▶ _PROBLEM STATEMENT_:
Look for the word "Output" in the entries and copy each line where it appears.

Front-end code change data:
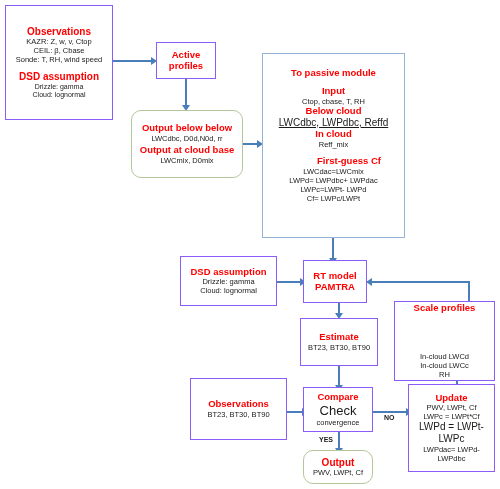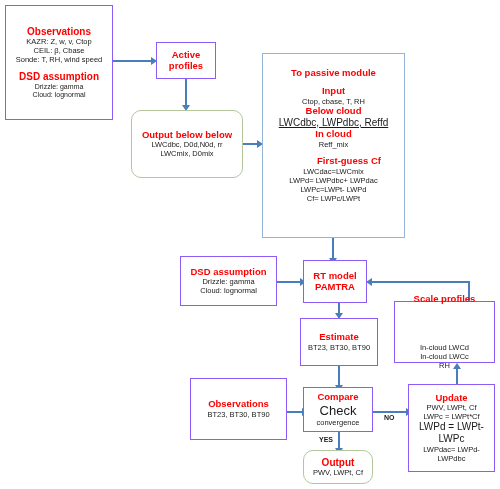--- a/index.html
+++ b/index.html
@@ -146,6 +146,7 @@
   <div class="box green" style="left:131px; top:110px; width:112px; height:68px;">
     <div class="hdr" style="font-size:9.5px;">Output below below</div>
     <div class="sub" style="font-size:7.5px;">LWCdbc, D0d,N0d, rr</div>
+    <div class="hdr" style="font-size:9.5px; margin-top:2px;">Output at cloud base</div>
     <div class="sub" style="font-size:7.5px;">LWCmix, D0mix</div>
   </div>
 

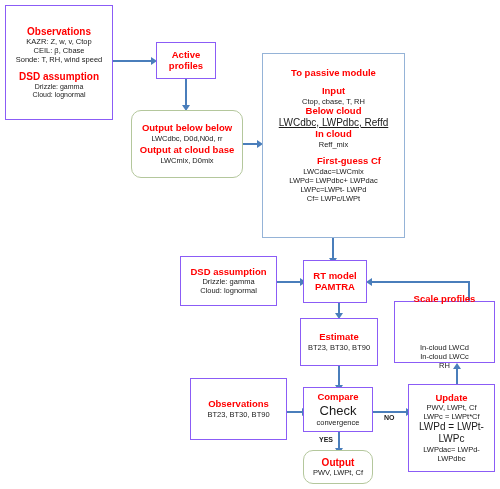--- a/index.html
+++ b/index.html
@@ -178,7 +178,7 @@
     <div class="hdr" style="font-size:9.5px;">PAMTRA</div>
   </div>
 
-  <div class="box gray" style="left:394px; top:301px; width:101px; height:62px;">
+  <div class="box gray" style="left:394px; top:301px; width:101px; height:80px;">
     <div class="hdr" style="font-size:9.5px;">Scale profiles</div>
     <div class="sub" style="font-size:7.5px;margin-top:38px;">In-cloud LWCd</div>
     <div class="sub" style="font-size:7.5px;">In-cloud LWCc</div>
==
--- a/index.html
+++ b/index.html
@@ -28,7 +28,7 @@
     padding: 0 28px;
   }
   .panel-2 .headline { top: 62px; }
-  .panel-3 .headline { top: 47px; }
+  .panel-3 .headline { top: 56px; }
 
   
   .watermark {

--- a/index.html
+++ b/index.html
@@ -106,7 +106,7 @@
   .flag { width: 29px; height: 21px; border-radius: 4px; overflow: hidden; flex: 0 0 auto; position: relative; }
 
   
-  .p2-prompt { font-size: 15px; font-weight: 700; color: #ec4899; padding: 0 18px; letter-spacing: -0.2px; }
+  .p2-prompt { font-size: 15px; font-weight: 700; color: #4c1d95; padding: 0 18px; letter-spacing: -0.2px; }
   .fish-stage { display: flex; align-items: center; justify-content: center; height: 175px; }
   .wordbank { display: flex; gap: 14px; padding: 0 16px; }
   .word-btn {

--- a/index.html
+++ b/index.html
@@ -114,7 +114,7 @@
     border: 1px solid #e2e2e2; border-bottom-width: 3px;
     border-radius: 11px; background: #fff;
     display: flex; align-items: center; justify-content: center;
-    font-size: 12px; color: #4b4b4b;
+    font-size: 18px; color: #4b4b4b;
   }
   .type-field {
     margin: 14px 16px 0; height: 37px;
...
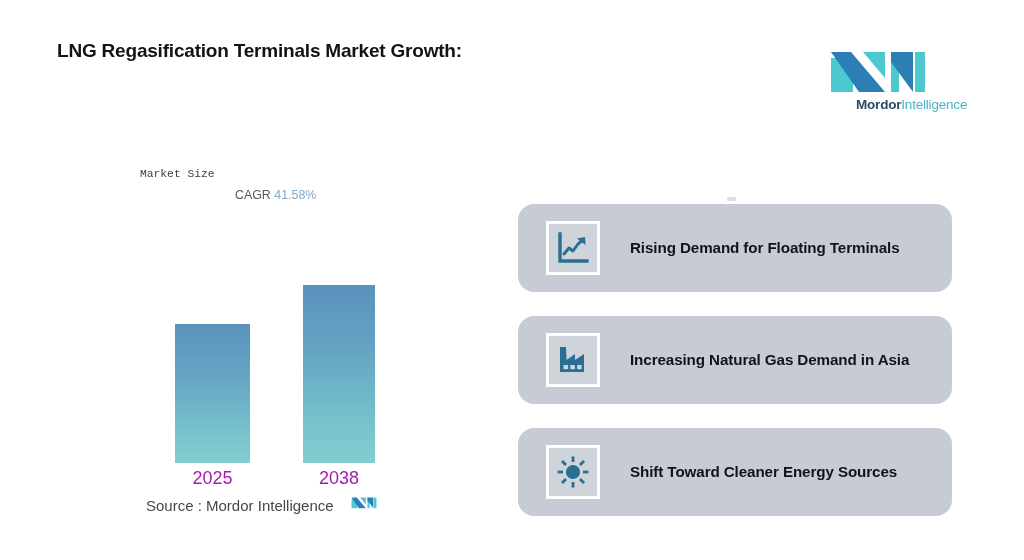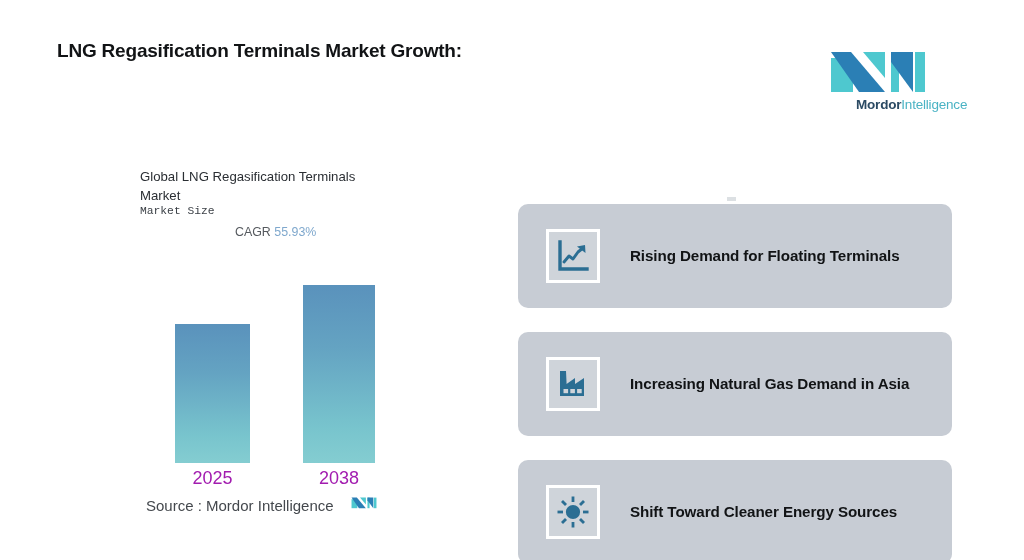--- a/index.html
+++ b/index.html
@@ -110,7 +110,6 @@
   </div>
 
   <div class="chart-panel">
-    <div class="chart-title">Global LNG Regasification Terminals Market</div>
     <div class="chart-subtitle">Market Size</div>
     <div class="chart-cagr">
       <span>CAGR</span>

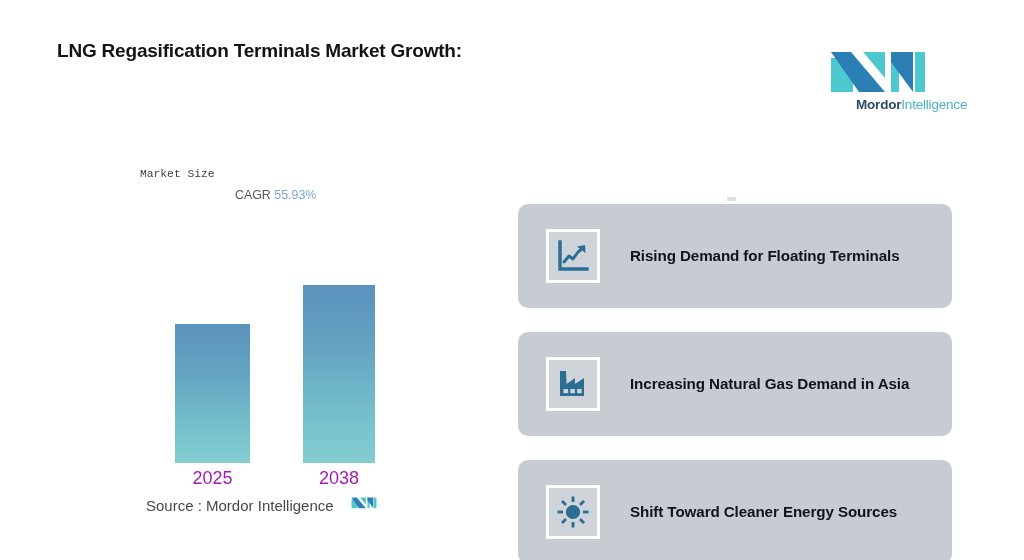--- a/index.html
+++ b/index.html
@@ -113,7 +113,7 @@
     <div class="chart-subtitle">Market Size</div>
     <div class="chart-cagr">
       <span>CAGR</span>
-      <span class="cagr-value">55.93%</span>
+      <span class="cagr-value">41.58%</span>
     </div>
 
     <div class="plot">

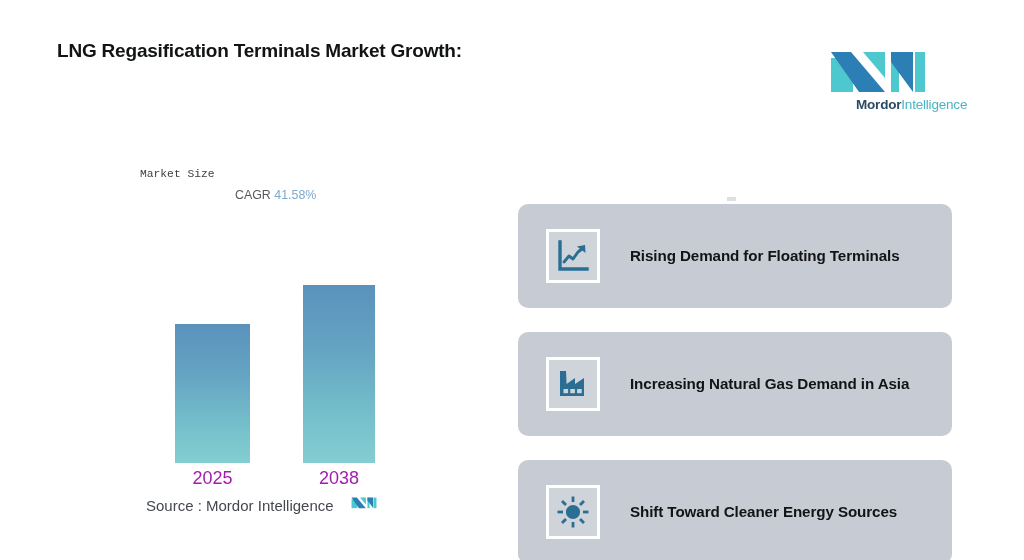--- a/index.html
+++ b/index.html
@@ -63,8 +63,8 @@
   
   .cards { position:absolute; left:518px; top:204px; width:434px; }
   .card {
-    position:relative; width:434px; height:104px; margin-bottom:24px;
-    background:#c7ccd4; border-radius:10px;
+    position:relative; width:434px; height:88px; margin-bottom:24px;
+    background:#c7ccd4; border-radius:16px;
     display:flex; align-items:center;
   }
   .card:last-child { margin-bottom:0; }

▶ _EXPECTED ANSWER_:
     <div class="hdr" style="font-size:9.5px;">Output below below</div>
+    <div class="hdr" style="font-size:9.5px; margin-top:2px;">Output at cloud base</div>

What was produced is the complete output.